Task data -

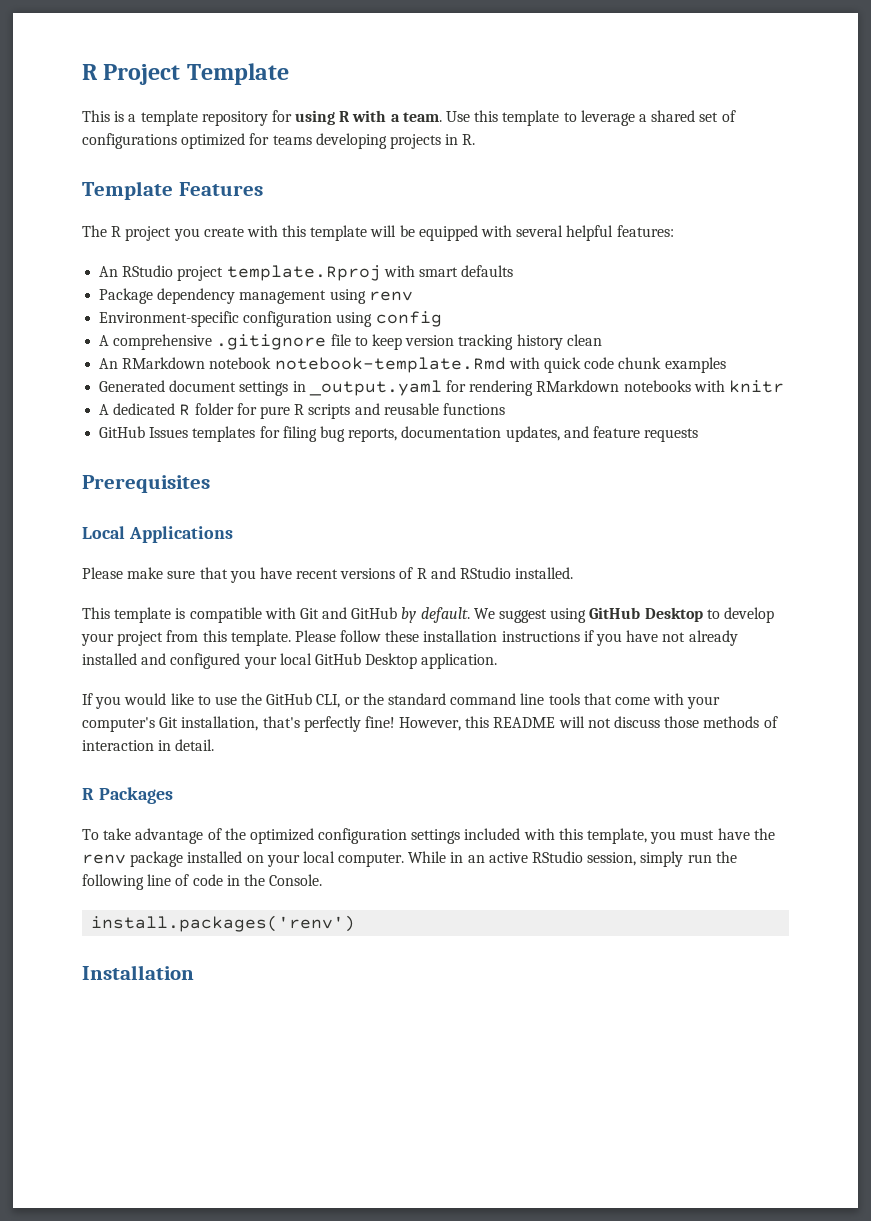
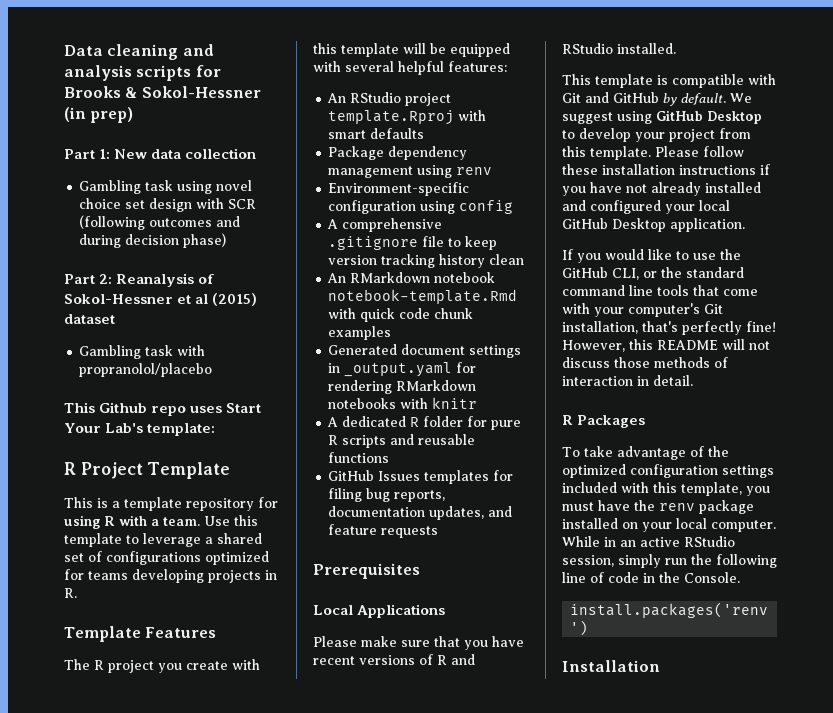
(82, 72) none -> [64,44,214,60] [64,65,221,81] [64,86,261,98] [64,107,134,123] [64,148,257,159] [79,180,253,194] [79,198,257,212] [79,215,241,230] [79,233,227,248] [64,273,215,287] [64,293,258,306] [64,314,115,324] [79,345,206,359] [79,363,213,377] [64,402,262,416] [64,423,216,436] Data cleaning and analysis scripts for Brooks & Sokol-Hessner (in prep) // Part 1: New data collection // Gambling task using novel choice set design with SCR (following outcomes and during decision phase) // Part 2: Reanalysis of Sokol-Hessner et al (2015) dataset // Gambling task with propranolol/placebo // This Github repo uses Start Your Lab's template: //

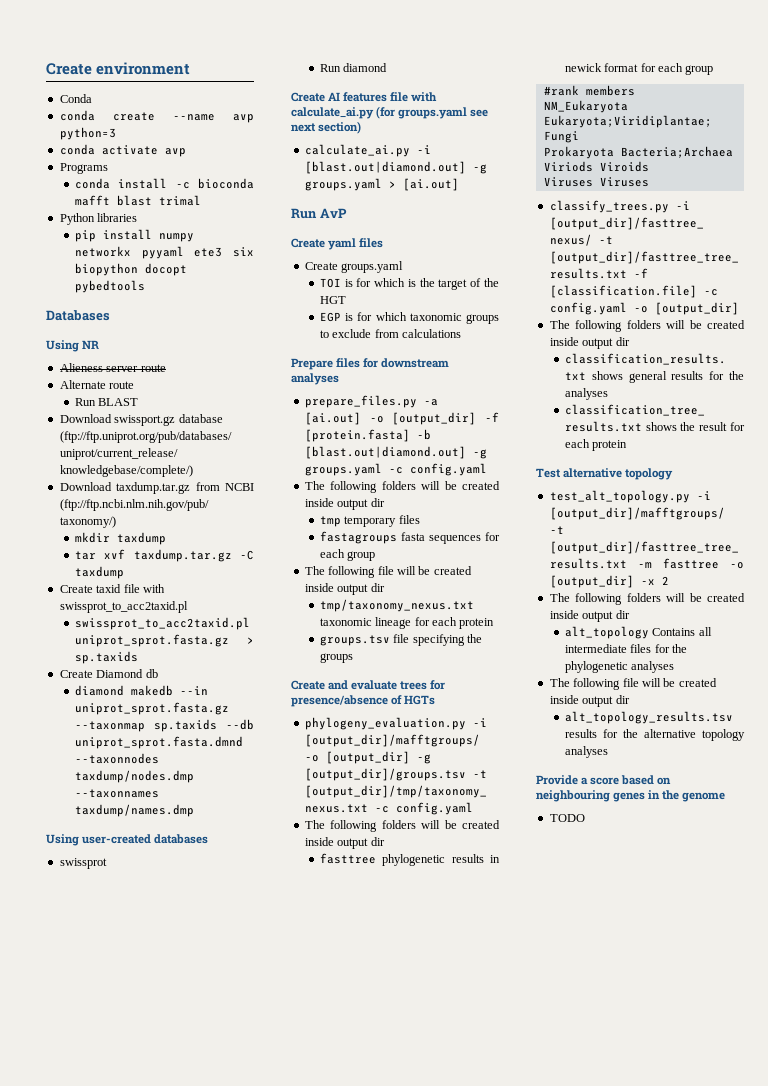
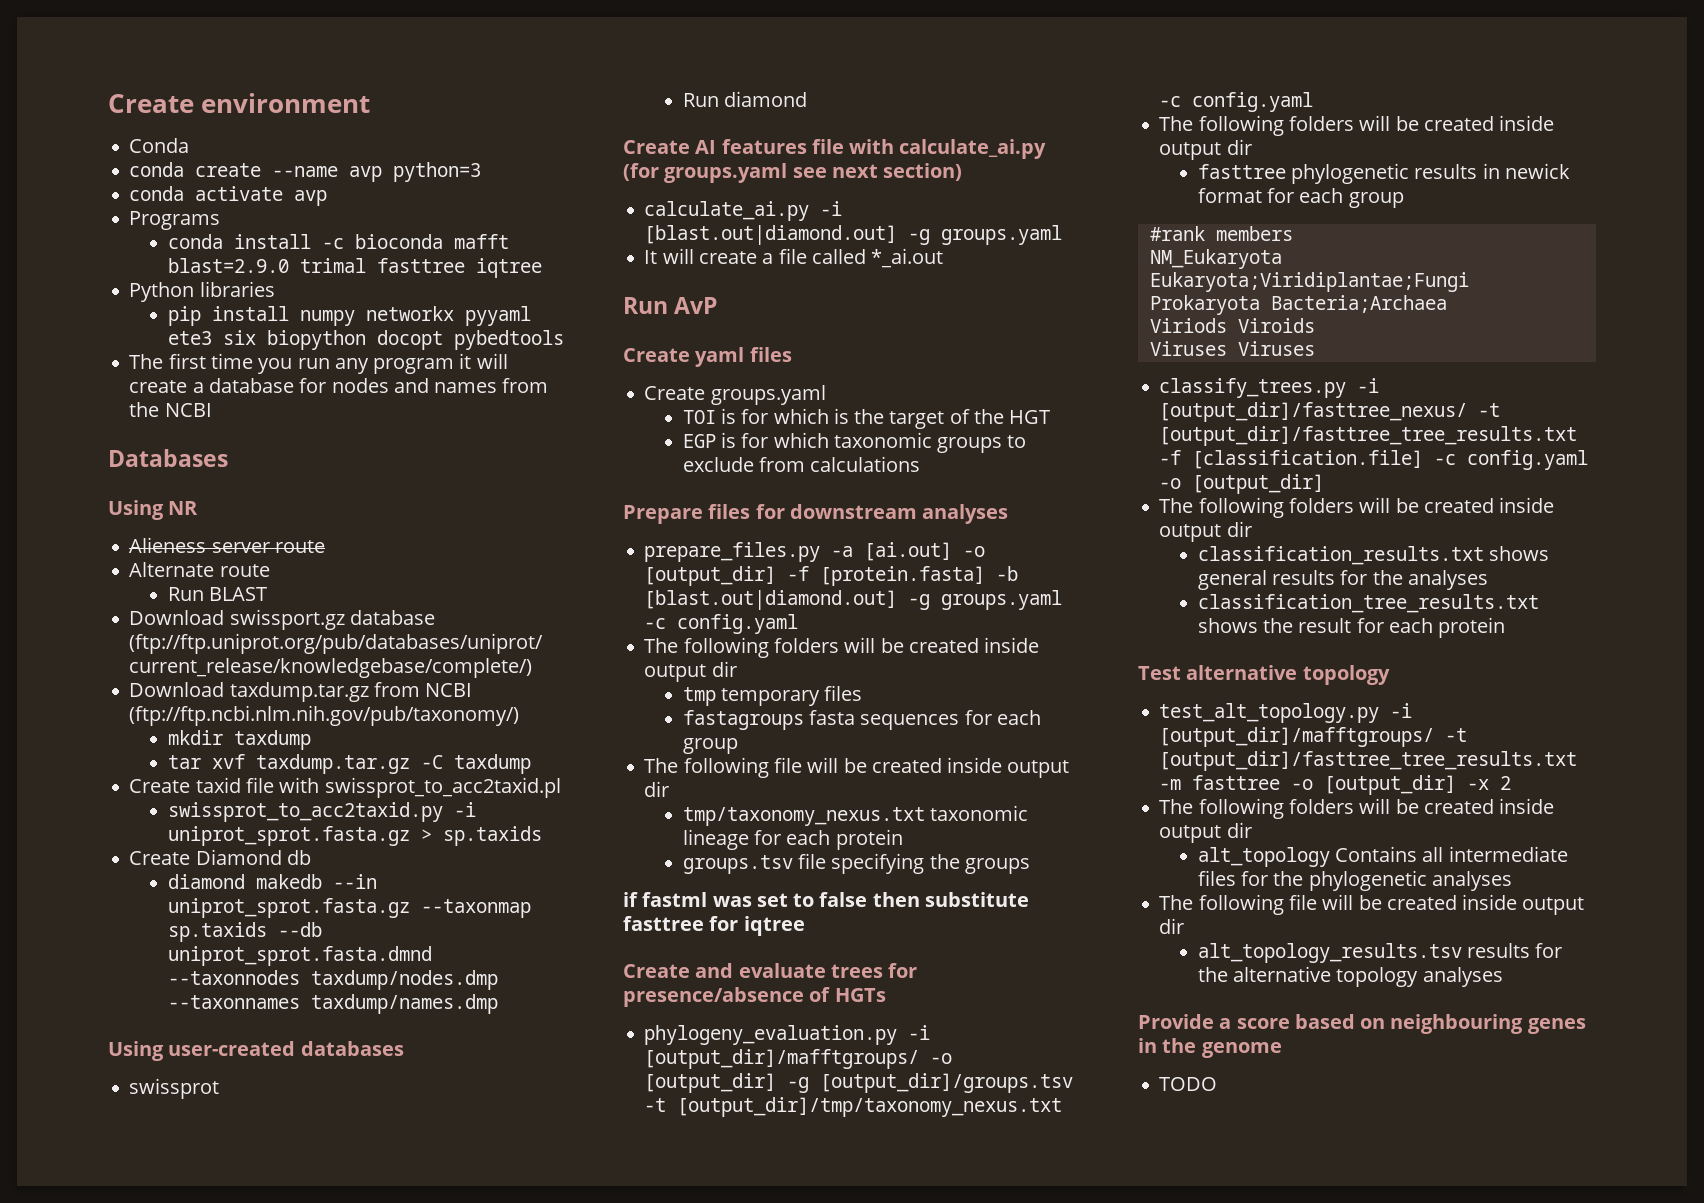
[116,195,152,206] blast -> [167,258,289,273] blast=2.9.0
(201, 200) none -> [376,258,542,278] fasttree iqtree
(145, 286) none -> [129,353,508,374] [129,378,549,393] [129,402,212,417] // The first time you run any program it will create a database for nodes and names from the NCBI
[74,617,250,630] swissprot_to_acc2taxid.pl -> [167,802,476,822] swissprot_to_acc2taxid.py -i
[388,178,459,191] > [ai.out] -> [644,248,944,268] // It will create a file called *_ai.out
(353, 658) none -> [623,892,1029,907] [623,916,805,936] // if fastml was set to false then substitute fasttree for iqtree

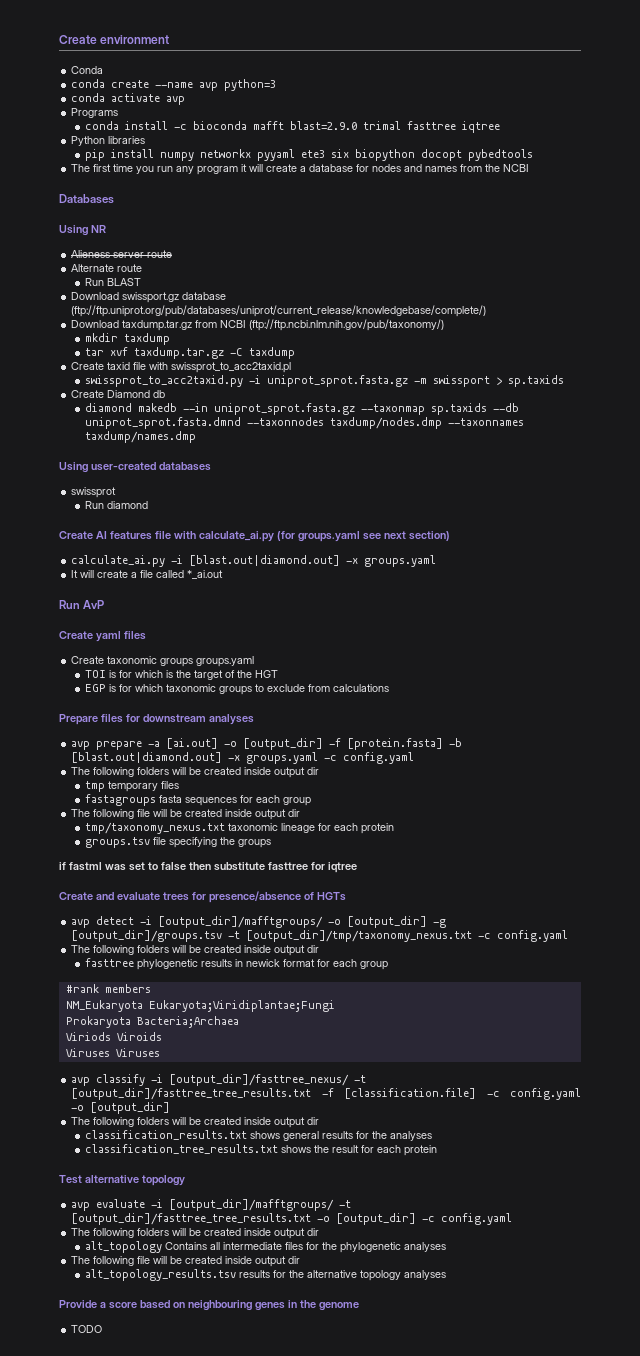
(410, 836) none -> [413,375,490,387] -m swissport
[908,229,931,245] -g -> [346,558,359,564] -x
(706, 393) none -> [107,656,194,667] taxonomic groups
[644,542,821,562] prepare_files.py -> [71,741,143,750] avp prepare
[908,594,931,610] -g -> [228,755,241,761] -x
[644,1025,898,1045] phylogeny_evaluation.py -> [71,916,135,928] avp detect
[1159,378,1347,398] classify_trees.py -> [71,1074,146,1086] avp classify
[1159,703,1380,723] test_alt_topology.py -> [71,1199,146,1211] avp evaluate
[1159,775,1512,795] -m fasttree -o [output_dir] -x 2 -> [317,1213,513,1225] -o [output_dir] -c config.yaml

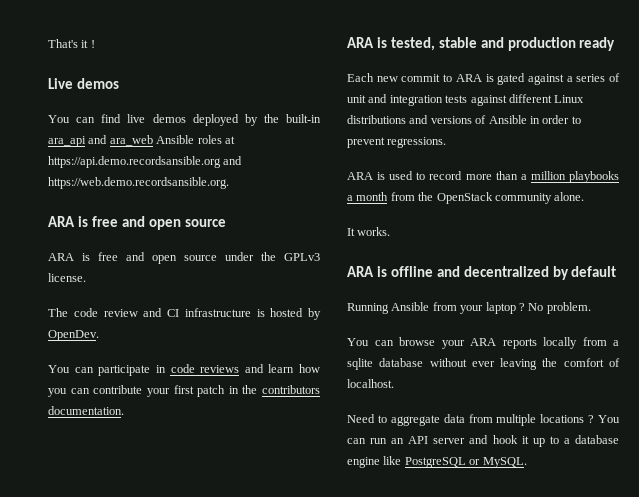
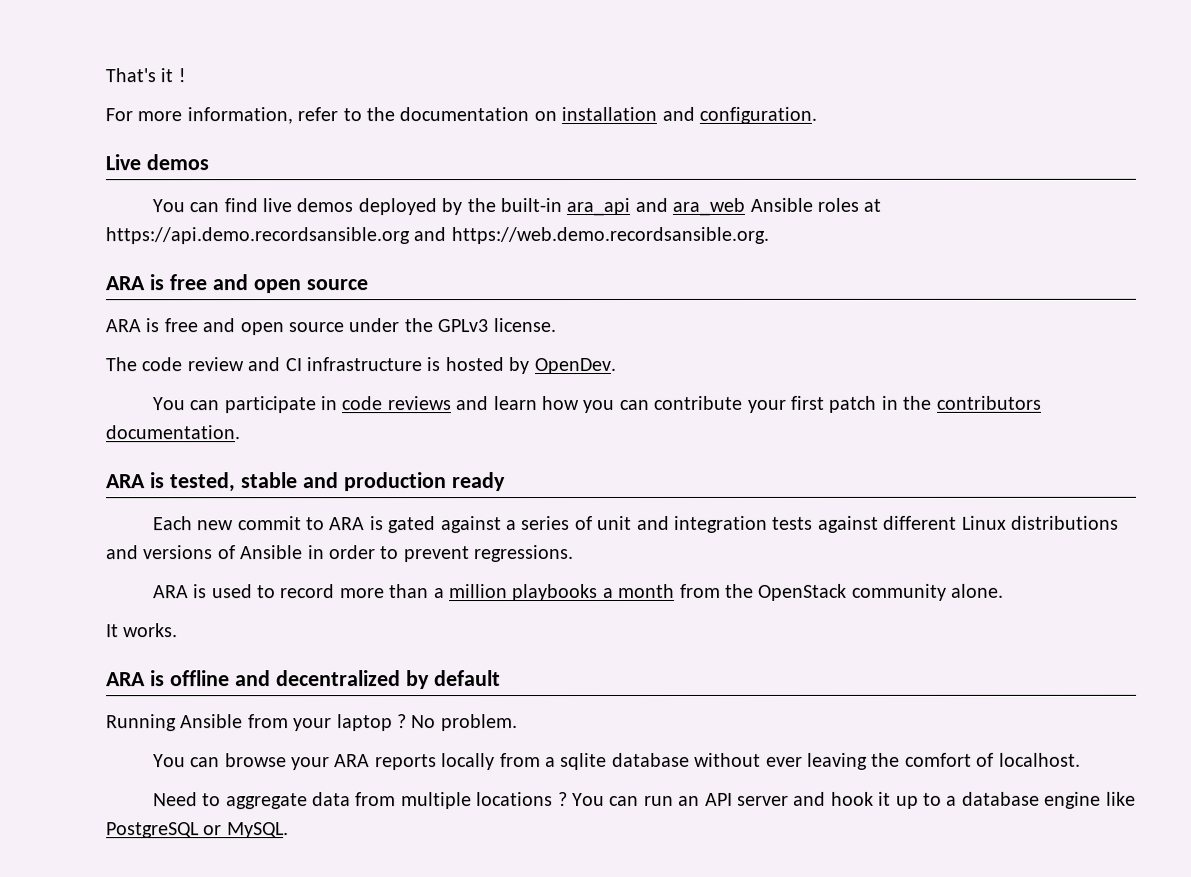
(95, 44) none -> [105,106,817,125] // For more information, refer to the documentation on installation and configuration.

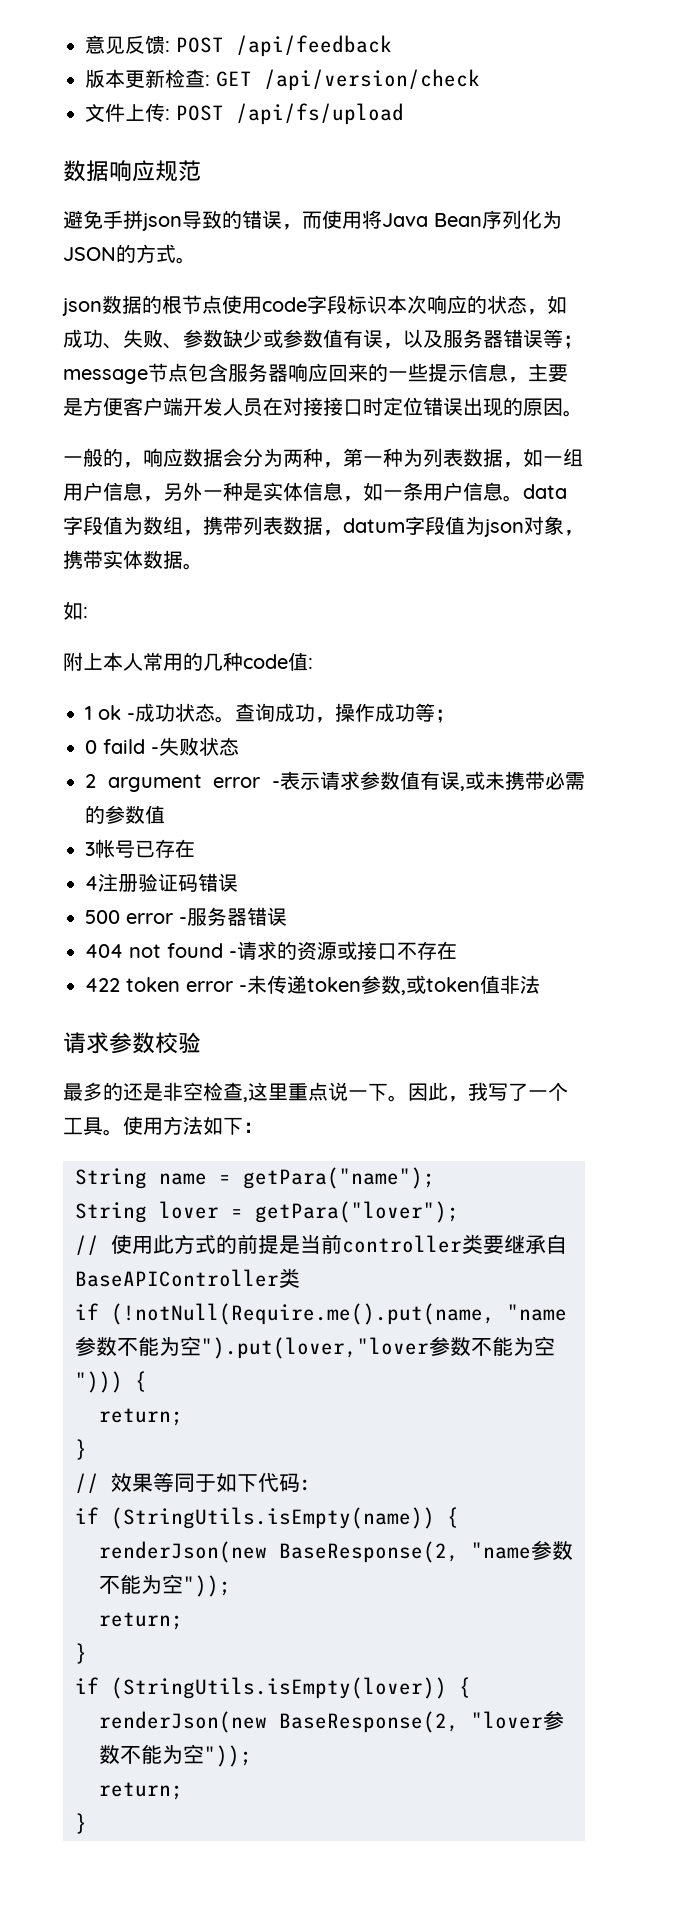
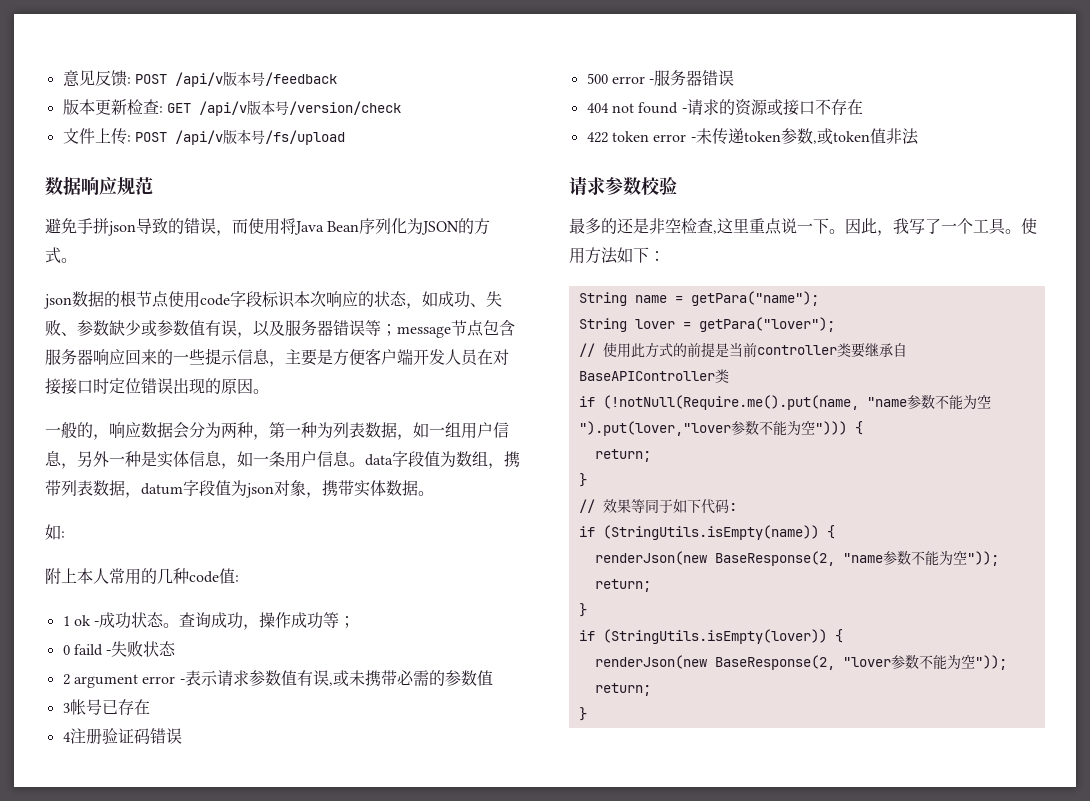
[236,35,392,57] /api/feedback -> [174,71,337,87] /api/v版本号/feedback
[264,69,480,91] /api/version/check -> [198,100,401,116] /api/v版本号/version/check
[236,103,404,125] /api/fs/upload -> [174,129,345,145] /api/v版本号/fs/upload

Action item -
Count every line above that includes the string "create", and answer with the count only.

Answer box -
2